● **Task to complete**
The lines to repeat are those below from the one containing "La Scarpa Italiana" down to the one containing "subtotal: 17635.18 -> 18430.78", both included; reproduce them exactly and nothing else.

-- -- --

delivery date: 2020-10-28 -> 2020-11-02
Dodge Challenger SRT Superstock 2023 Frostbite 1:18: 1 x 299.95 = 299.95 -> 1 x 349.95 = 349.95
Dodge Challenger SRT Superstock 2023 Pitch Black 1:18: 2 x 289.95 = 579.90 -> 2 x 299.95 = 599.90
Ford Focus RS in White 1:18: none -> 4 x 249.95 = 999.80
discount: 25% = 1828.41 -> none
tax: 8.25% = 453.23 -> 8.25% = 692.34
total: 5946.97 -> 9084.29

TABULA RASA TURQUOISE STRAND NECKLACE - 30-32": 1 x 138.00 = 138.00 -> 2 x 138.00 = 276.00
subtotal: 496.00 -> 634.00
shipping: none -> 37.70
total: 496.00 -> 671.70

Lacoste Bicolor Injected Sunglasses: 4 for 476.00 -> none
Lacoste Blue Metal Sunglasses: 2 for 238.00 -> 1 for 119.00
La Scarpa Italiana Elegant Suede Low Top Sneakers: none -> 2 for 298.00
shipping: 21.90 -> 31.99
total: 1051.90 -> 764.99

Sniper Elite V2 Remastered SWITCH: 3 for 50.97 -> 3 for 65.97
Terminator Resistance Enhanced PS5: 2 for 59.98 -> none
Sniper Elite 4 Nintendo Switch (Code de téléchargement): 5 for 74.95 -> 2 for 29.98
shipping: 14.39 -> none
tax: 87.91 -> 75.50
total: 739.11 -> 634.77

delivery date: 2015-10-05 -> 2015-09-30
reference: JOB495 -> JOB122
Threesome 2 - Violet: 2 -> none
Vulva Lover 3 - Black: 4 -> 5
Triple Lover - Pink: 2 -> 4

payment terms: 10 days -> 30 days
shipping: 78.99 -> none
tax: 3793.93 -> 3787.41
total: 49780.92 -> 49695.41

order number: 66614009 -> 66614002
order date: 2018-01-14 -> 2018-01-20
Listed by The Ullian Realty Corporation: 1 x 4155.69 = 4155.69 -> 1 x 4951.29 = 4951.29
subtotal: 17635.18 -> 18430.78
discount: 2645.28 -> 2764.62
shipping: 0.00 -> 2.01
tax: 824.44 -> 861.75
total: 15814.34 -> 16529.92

-- -- --

● **Answer space**
La Scarpa Italiana Elegant Suede Low Top Sneakers: none -> 2 for 298.00
shipping: 21.90 -> 31.99
total: 1051.90 -> 764.99

Sniper Elite V2 Remastered SWITCH: 3 for 50.97 -> 3 for 65.97
Terminator Resistance Enhanced PS5: 2 for 59.98 -> none
Sniper Elite 4 Nintendo Switch (Code de téléchargement): 5 for 74.95 -> 2 for 29.98
shipping: 14.39 -> none
tax: 87.91 -> 75.50
total: 739.11 -> 634.77

delivery date: 2015-10-05 -> 2015-09-30
reference: JOB495 -> JOB122
Threesome 2 - Violet: 2 -> none
Vulva Lover 3 - Black: 4 -> 5
Triple Lover - Pink: 2 -> 4

payment terms: 10 days -> 30 days
shipping: 78.99 -> none
tax: 3793.93 -> 3787.41
total: 49780.92 -> 49695.41

order number: 66614009 -> 66614002
order date: 2018-01-14 -> 2018-01-20
Listed by The Ullian Realty Corporation: 1 x 4155.69 = 4155.69 -> 1 x 4951.29 = 4951.29
subtotal: 17635.18 -> 18430.78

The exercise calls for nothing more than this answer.